Я хотела возразить, но поняла, что все мои поступки за последние семь лет говорят о том, что у меня нет ни малейшей надежды или желания уехать дальше конца собственной улицы. Я сидела, слушала, как усталый старый мотор автобуса рычит и содрогается под нами, и внезапно представила, как летит время, как я теряю его целыми ломтями, совершая краткие вылазки в одни и те же места. Нарезая круги вокруг замка. Наблюдая, как Патрик нарезает круги на беговой дорожке. Одни и те же мелкие заботы. Одна и та же рутина.

– Ну ладно. Вот и моя остановка. – Дейрдре с трудом встала, взгромоздив на плечо лакированную сумку. – Поцелуй за меня маму. Скажи, что загляну завтра.

Я, моргая, подняла глаза.

– Я сделала татуировку, – внезапно сообщила я. – С пчелой.

Дейрдре помедлила, держась за спинку сиденья.

– На бедре. Настоящую татуировку. На всю жизнь, – добавила я.

Дейрдре посмотрела на дверь автобуса. Она выглядела немного озадаченной, а затем улыбнулась – вероятно, ободрительно.

– Очень мило, Луиза. Итак, передай маме, что я загляну завтра.


Каждый день, когда Уилл смотрел телевизор или занимался другими делами, я сидела за его компьютером и пыталась изобрести волшебное мероприятие, которое Сделает Уилла Счастливым. Но время шло, и я обнаружила, что список дел, которые мы не можем выполнить, мест, которые мы не можем посетить, стал намного длиннее, чем список хороших идей. Когда первый список впервые стал длиннее второго, я вернулась на форумы и попросила совета.

Ха! – поздоровался Ричи. – Добро пожаловать в наш мир, Пчелка.

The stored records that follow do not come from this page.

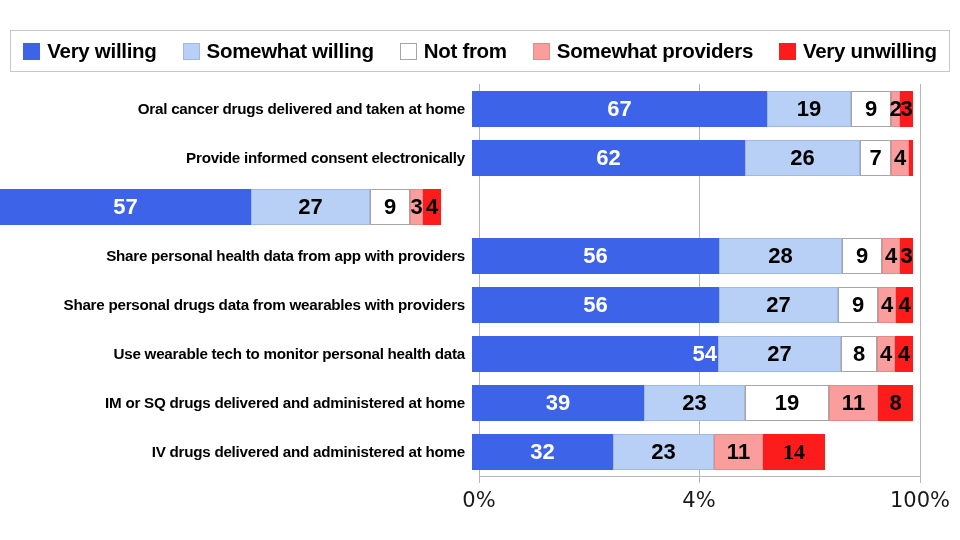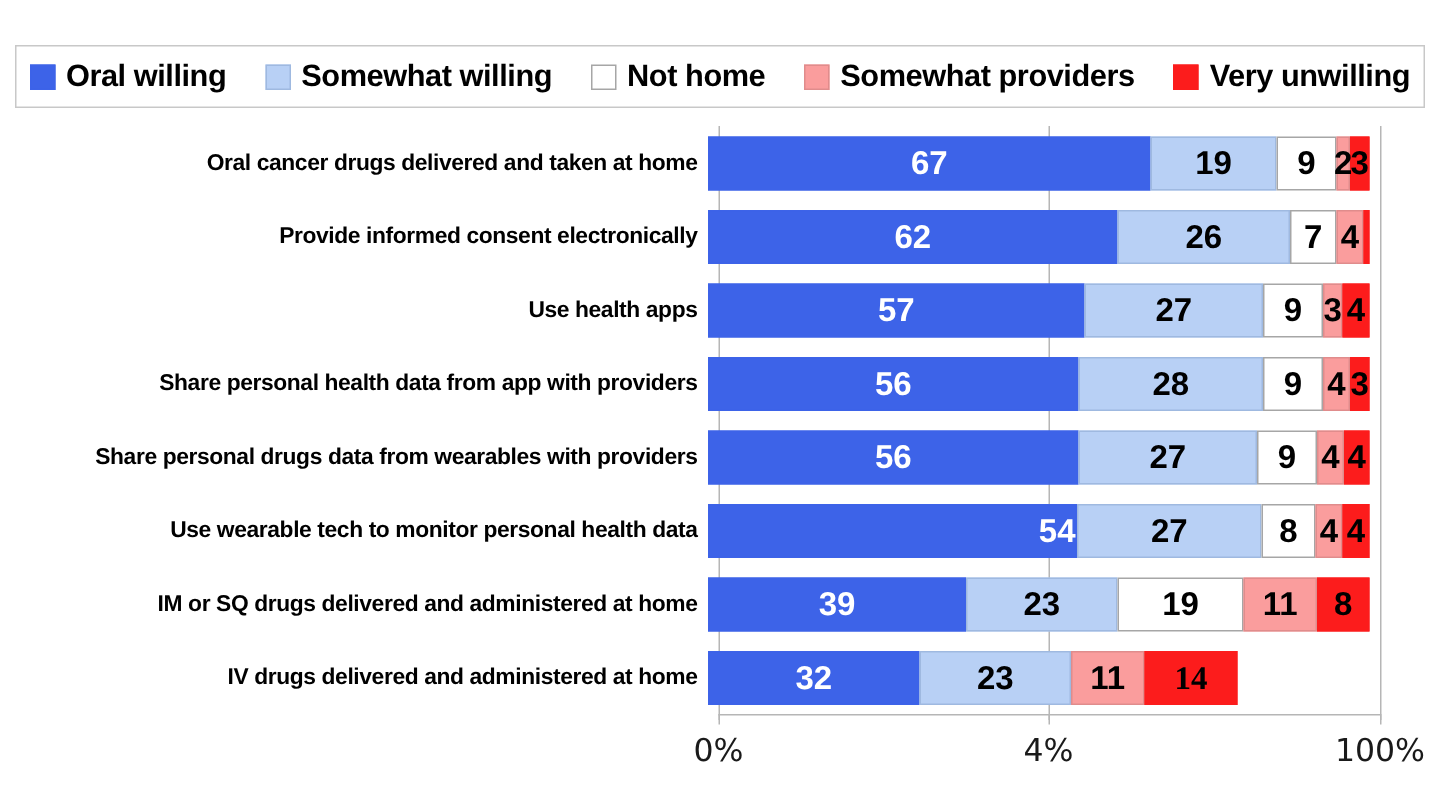--- a/index.html
+++ b/index.html
@@ -169,29 +169,29 @@
   }
 </style>
 </head>
 <body>
 
 <div id="chart-root">
 
   <div id="legend">
     <div class="legend-item">
       <span class="legend-swatch" style="background:#3D63E8;border-color:#3D63E8;"></span>
-      <span class="legend-label">Oral willing</span>
+      <span class="legend-label">Very willing</span>
     </div>
     <div class="legend-item">
       <span class="legend-swatch" style="background:#B8D0F5;border-color:#9fb9e0;"></span>
       <span class="legend-label">Somewhat willing</span>
     </div>
     <div class="legend-item">
       <span class="legend-swatch" style="background:#FFFFFF;border-color:#a6a6a6;"></span>
-      <span class="legend-label">Not home</span>
+      <span class="legend-label">Not from</span>
     </div>
     <div class="legend-item">
       <span class="legend-swatch" style="background:#FA9D9D;border-color:#e08c8c;"></span>
       <span class="legend-label">Somewhat providers</span>
     </div>
     <div class="legend-item">
       <span class="legend-swatch" style="background:#FC1C1C;border-color:#FC1C1C;"></span>
       <span class="legend-label">Very unwilling</span>
     </div>
   </div>
@@ -233,21 +233,20 @@
             <div class="seg s3" style="flex: 0 0 31px; width: 31px;">
               <span class="seg-val">7</span>
             </div>
             <div class="seg s4" style="flex: 0 0 18px; width: 18px;">
               <span class="seg-val">4</span>
             </div>
             <div class="seg s5" style="flex: 0 0 4px; width: 4px;"></div>
           </div>
         </div>
         <div class="row">
-          <div class="cat-label">Use health apps</div>
           <div class="bar-track">
             <div class="seg s1" style="flex: 0 0 251px; width: 251px;">
               <span class="seg-val">57</span>
             </div>
             <div class="seg s2" style="flex: 0 0 119px; width: 119px;">
               <span class="seg-val">27</span>
             </div>
             <div class="seg s3" style="flex: 0 0 40px; width: 40px;">
               <span class="seg-val">9</span>
             </div>

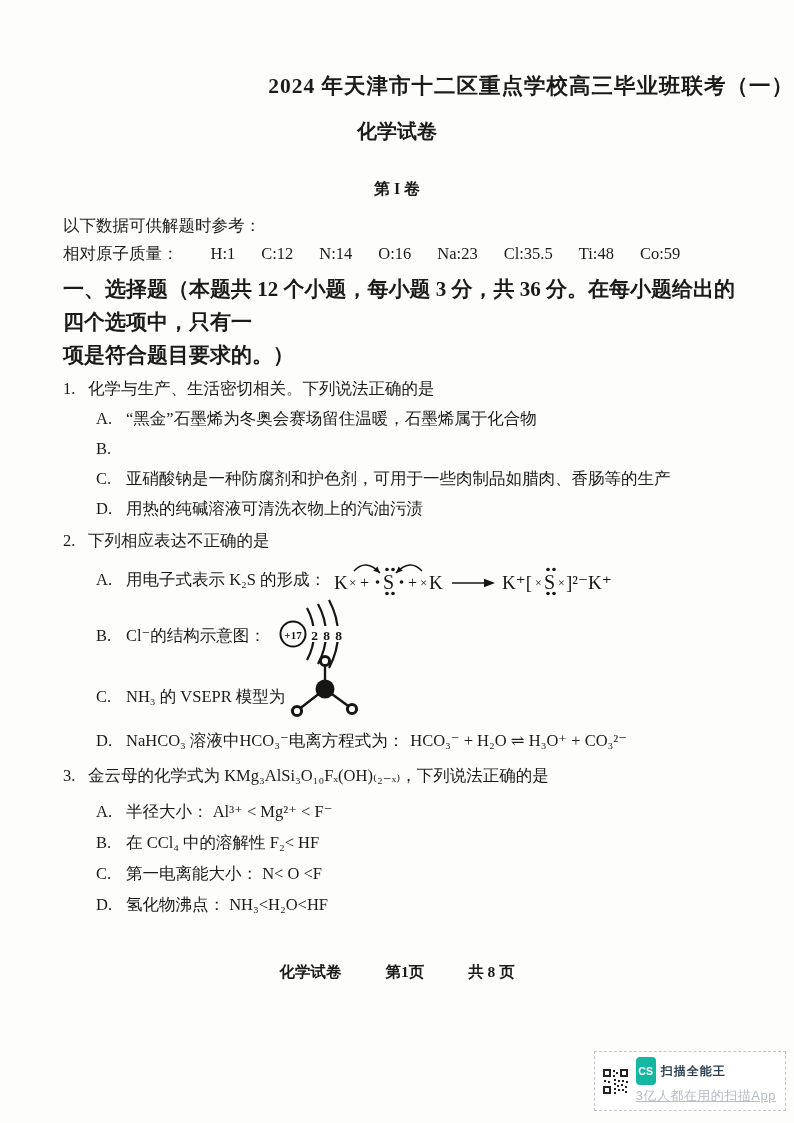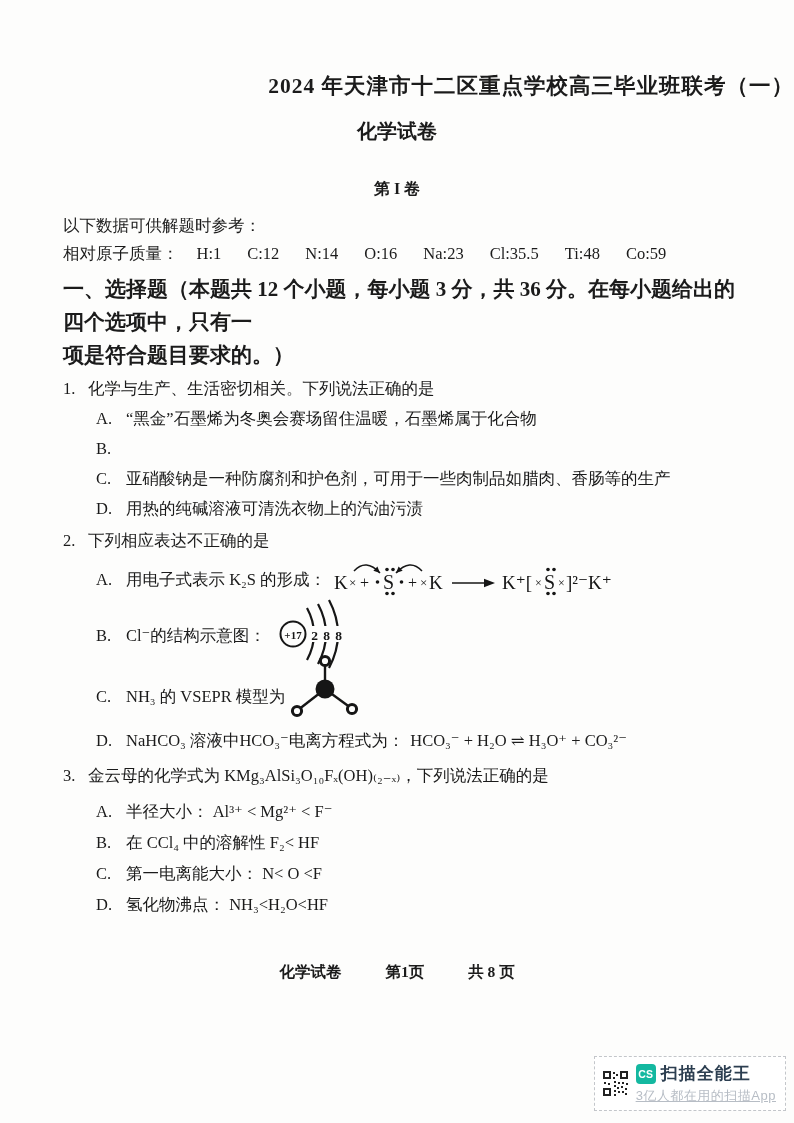--- a/index.html
+++ b/index.html
@@ -8,21 +8,21 @@
     width:794px; height:1123px; position:relative; background:#fdfdfc;
     font-family:"Liberation Serif","DejaVu Serif",serif;
     color:#1b1b1b; overflow:hidden;
   }
   .title { text-align:right; padding-top:73px; font-size:21.5px; font-weight:600; letter-spacing:1px; line-height:26px; }
   .subtitle { text-align:center; margin-top:19px; font-size:20px; font-weight:600; line-height:26px; }
   .volume { text-align:center; margin-top:31px; font-size:16px; font-weight:700; line-height:27px; }
   .content { margin:0 58px 0 63px; font-size:16.5px; }
   .intro { margin-top:13px; line-height:22px; }
   .masses { margin-top:6px; line-height:22px; display:flex; align-items:baseline; }
-  .masses .lbl { margin-right:18px; }
+  .masses .lbl { margin-right:32px; }
   .masses .val { margin-right:26px; font-family:"Liberation Serif",serif; }
   .sec { font-weight:700; line-height:33px; margin-top:8px; font-size:21px; }
   .sec + .sec { margin-top:0; }
   .qline { line-height:30px; display:flex; align-items:baseline; }
   .qnum { width:25px; flex:0 0 auto; }
   .opt { padding-left:33px; }
   .olabel { width:30px; flex:0 0 auto; }
   .q2a-row { height:48px; display:flex; align-items:center; }
   .q2b-row { height:64px; display:flex; align-items:center; }
   .q2c-row { height:58px; display:flex; align-items:center; }
@@ -38,25 +38,25 @@
   }
   .wm {
     position:absolute; right:8px; bottom:12px;
     border:1px dashed #c3c6ca; background:#ffffff;
     padding:5px 9px 5px 7px; display:flex; align-items:center; gap:7px;
     font-family:"Liberation Sans","DejaVu Sans",sans-serif;
   }
   .wm-right { display:flex; flex-direction:column; gap:2px; }
   .wm-toprow { display:flex; align-items:center; gap:5px; }
   .wm-badge {
-    width:20px; height:20px; border-radius:4px; background:#14b8a0;
+    width:20px; height:28px; border-radius:4px; background:#14b8a0;
     color:#fff; font-size:10.5px; font-weight:700;
     display:flex; align-items:center; justify-content:center;
   }
-  .wm-name { font-size:17px; font-weight:700; color:#2c3e50; letter-spacing:1px;font-family:Liberation Mono, monospace; }
+  .wm-name { font-size:12px; font-weight:700; color:#2c3e50; letter-spacing:1px;font-family:Liberation Mono, monospace; }
   .wm-tag { font-size:13px; color:#b7bdc5; letter-spacing:0.5px;text-decoration:underline; }
 </style>
 </head>
 <body>
 
 <div class="page">
 
   <div class="title">2024 年天津市十二区重点学校高三毕业班联考（一）</div>
   <div class="subtitle">化学试卷</div>
   <div class="volume">第 I 卷</div>

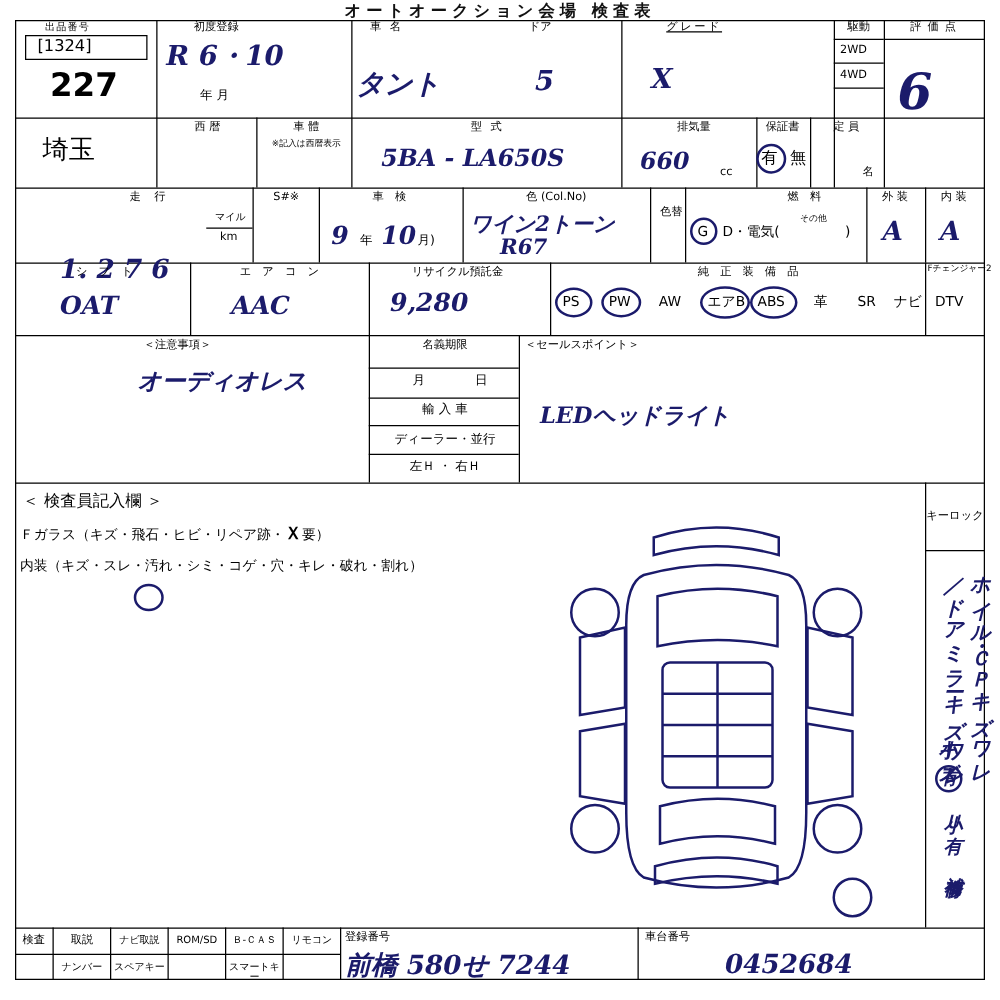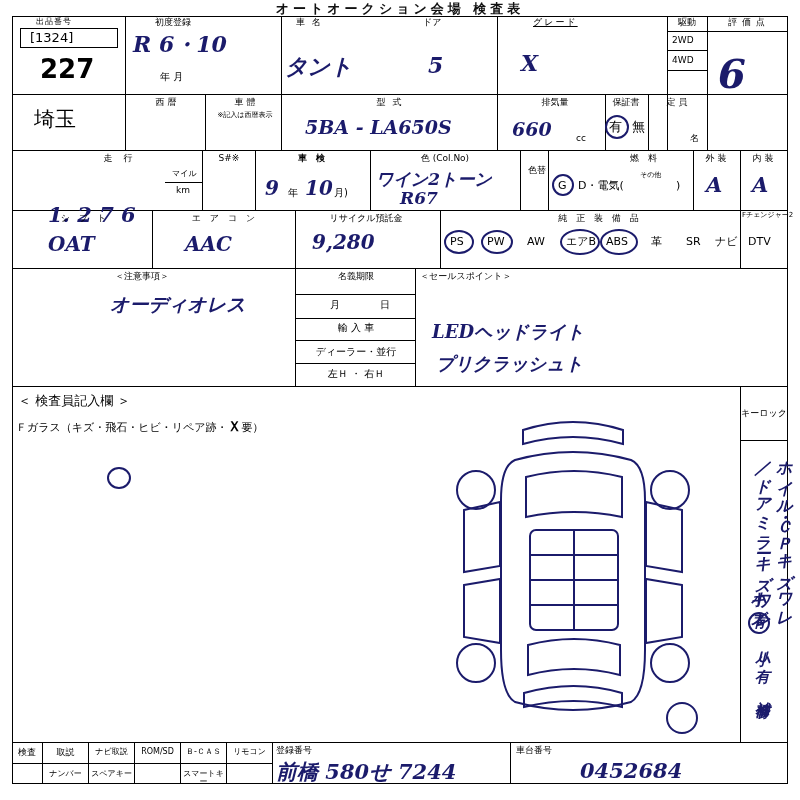--- a/index.html
+++ b/index.html
@@ -97,21 +97,21 @@
   <div class="vline" style="left:693px;top:150px;height:60px;"></div>
   <div class="vline" style="left:740px;top:150px;height:60px;"></div>
 
   <div class="lbl c" style="left:60px;top:154px;width:120px;letter-spacing:4px;">走  行</div>
   <div class="hand b" style="left:48px;top:174px;font-size:21px;margin-top:28px;">1. 2 7 6</div>
   <div class="lbl" style="left:172px;top:170px;font-size:8px;">マイル</div>
   <div class="lbl" style="left:176px;top:186px;font-size:9px;">km</div>
   <div class="hline" style="left:165px;top:182px;width:37px;"></div>
 
   <div class="lbl c" style="left:203px;top:154px;width:52px;">S#※</div>
-  <div class="lbl c" style="left:270px;top:154px;width:86px;letter-spacing:3px;font-weight:bold;">車  検</div>
+  <div class="lbl c" style="left:270px;top:154px;width:86px;letter-spacing:3px;">車  検</div>
   <div class="hand b" style="left:265px;top:176px;font-size:20px;">9</div>
   <div class="lbl" style="left:288px;top:188px;font-size:10px;">年</div>
   <div class="hand b" style="left:305px;top:176px;font-size:20px;">10</div>
   <div class="lbl" style="left:334px;top:188px;font-size:10px;">月)</div>
 
   <div class="lbl c" style="left:385px;top:154px;width:120px;">色 (Col.No)</div>
   <div class="hand b" style="left:376px;top:168px;font-size:17px;">ワイン2トーン</div>
   <div class="hand b" style="left:400px;top:188px;font-size:17px;">R67</div>
 
   <div class="lbl" style="left:528px;top:166px;font-size:9px;line-height:1.1;"><span>色替</span></div>
@@ -169,30 +169,30 @@
   <div class="lbl" style="left:380px;top:300px;font-size:10px;">日</div>
   <div class="hline" style="left:295px;top:318px;width:120px;"></div>
   <div class="lbl c" style="left:300px;top:323px;width:112px;font-size:10px;">輸 入 車</div>
   <div class="hline" style="left:295px;top:340px;width:120px;"></div>
   <div class="lbl c" style="left:298px;top:347px;width:116px;font-size:10px;">ディーラー・並行</div>
   <div class="hline" style="left:295px;top:363px;width:120px;"></div>
   <div class="lbl c" style="left:298px;top:369px;width:116px;font-size:10px;">左Ｈ ・ 右Ｈ</div>
 
   <div class="lbl" style="left:420px;top:272px;">＜セールスポイント＞</div>
   <div class="hand b" style="left:432px;top:320px;font-size:18px;">LEDヘッドライト</div>
-  <div class="hand b" style="left:436px;top:352px;font-size:18px;">プリクラッシュト</div>
 
   <div class="vline" style="left:740px;top:386px;height:356px;"></div>
   <div class="hline" style="left:740px;top:440px;width:48px;"></div>
   <div class="lbl c" style="left:740px;top:390px;width:48px;font-size:9px;margin-top:19px;">キーロック</div>
 
   <div class="print" style="left:18px;top:392px;font-size:13px;">＜ 検査員記入欄 ＞</div>
   <div class="print" style="left:16px;top:418px;font-size:11px;">
     <span>Ｆガラス（キズ・飛石・ヒビ・リペア跡・</span><span style="font-weight:bold;font-size:14px;">Ｘ</span><span>要）</span>
   </div>
+  <div class="print" style="left:16px;top:445px;font-size:11px;">内装（キズ・スレ・汚れ・シミ・コゲ・穴・キレ・破れ・割れ）</div>
   <div class="circ" style="left:107px;top:467px;width:24px;height:22px;"></div>
 
   <svg style="position:absolute;left:430px;top:405px;" width="290" height="330" viewBox="0 0 290 330">
     <g fill="none" stroke="#1b1b6b" stroke-width="2">
 
       <path d="M93 25 q50 -16 100 0 l0 14 q-50 -14 -100 0 z"></path>
 
       <path d="M85 55 q58 -16 116 0 q14 6 14 40 l0 150 q0 44 -14 52 q-58 16 -116 0 q-14 -8 -14 -52 l0 -150 q0 -34 14 -40 z"></path>
 
       <path d="M96 72 q48 -12 96 0 l0 40 q-48 -10 -96 0 z"></path>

Из последующих разговоров я узнала, что напиваться в инвалидном кресле довольно опасно – это может привести к неприятностям с катетерами, падению с обочин и тому, что собутыльники привезут тебя в чужой дом. Я узнала, что не существует места, где здоровые люди особенно охотно помогают квадриплегикам, но Париж заслужил славу самого недружелюбного к инвалидам места на земле. Я была разочарована, поскольку, вопреки всему, надеялась, что мы туда съездим.

Я начала составлять новый список – список всего, что недоступно квадриплегику.

1. Ездить в метро – большинство станций подземки не оборудовано лифтами, – что фактически исключает развлечения в половине Лондона, если не платить за такси.

2. Плавать без посторонней помощи или в недостаточно теплой воде, от которой через несколько минут начнет бить невольная дрожь. Даже от раздевалок для инвалидов мало проку, если нет специального устройства для спуска в бассейн. Хотя Уилл все равно бы в такое не сел.